宋詞
鹧鸪天·林断山明竹隐墙
Su Shi
林断山明竹隐墙。
乱蝉衰草小池塘。
翻空白鸟时时见,
照水红蕖细细香。
村舍外,古城旁。
杖藜徐步转斜阳。
殷勤昨夜三更雨,
又得浮生一日凉。
翻訳
林が途切れるところで、山は明るく見え、竹の奥には、家の塀がかすかに隠れている。乱れた蝉の声が、衰えかけた草の中から聞こえ、そのそばには小さな池がある。白い鳥は、空をひるがえって時おり姿を見せ、赤い蓮は水に映りながら、ほのかな香りを漂わせている。村の家々の外、古い城跡のそばを、私は藜の杖をつきながら、ゆっくりと歩き、斜めに傾く夕日の中をめぐっていく。昨夜、三更に降った雨は、なんとも親切だった。そのおかげで、このはかない人生の中で、また一日、涼しさを得ることができた。
解説
この詞は、蘇軾が黄州にいた時期の田園散策を描いた作品である。夏の日の雨上がりの風景を写しながら、その奥には、失意の中でも自然から小さな慰めを受け取る蘇軾らしい心がある。前半は、遠景から近景へと進む。「林断山明竹隠牆」では、林の切れ目に明るい山が見え、竹の奥に人家の塀が隠れている。「乱蝉衰草小池塘」は、夏の終わりに近い気配を感じさせる。「翻空白鳥時時見,照水紅蕖細細香」は美しい対句で、白い鳥は空に翻り、赤い蓮は水に映る。

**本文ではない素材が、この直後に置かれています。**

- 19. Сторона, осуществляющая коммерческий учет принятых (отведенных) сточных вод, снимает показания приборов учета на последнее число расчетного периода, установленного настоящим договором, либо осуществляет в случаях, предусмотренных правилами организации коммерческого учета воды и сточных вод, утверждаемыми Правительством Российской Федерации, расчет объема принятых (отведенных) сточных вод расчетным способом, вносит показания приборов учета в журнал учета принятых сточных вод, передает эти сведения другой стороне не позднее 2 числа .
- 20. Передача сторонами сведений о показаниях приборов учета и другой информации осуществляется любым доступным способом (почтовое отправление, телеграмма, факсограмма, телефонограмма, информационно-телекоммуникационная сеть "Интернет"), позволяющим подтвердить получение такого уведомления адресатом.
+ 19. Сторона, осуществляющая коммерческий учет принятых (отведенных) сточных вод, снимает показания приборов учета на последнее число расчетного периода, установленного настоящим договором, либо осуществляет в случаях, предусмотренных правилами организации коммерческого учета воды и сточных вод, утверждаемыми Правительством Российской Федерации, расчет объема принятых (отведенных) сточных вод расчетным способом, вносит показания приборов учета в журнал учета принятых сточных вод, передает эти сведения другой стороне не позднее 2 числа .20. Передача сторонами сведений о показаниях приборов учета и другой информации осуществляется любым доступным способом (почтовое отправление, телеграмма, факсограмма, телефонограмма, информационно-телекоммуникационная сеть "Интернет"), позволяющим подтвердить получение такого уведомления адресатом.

後半では、詞人自身が現れる。「村舍外,古城旁」は生活感と歴史感を重ね、「杖藜徐歩転斜陽」は、杖をついてゆっくり歩く姿である。最後の「殷勤昨夜三更雨,又得浮生一日涼」がこの詞の中心である。昨夜の雨を「殷勤」と呼ぶことで、雨が人のように優しく、暑さに苦しむ自分を気遣ってくれたかのように感じられる。その中で「一日涼」を得たことを喜ぶところに、蘇軾の強さがある。
作者紹介
蘇軾は北宋の文学者、政治家、書画家で、字は子瞻、号は東坡居士。眉州眉山の人。「唐宋八大家」の一人であり、宋詞を大きく発展させた代表的な人物である。生涯に何度も左遷を経験し、とくに黄州での生活は彼の文学と人生観に大きな影響を与えた。彼は詞の題材を広げ、歴史、山水、人生、農村、旅、日常の感覚まで自由に詠み込んだ。豪放で大きな境地を持つ一方、清新で細やかな観察にも優れている。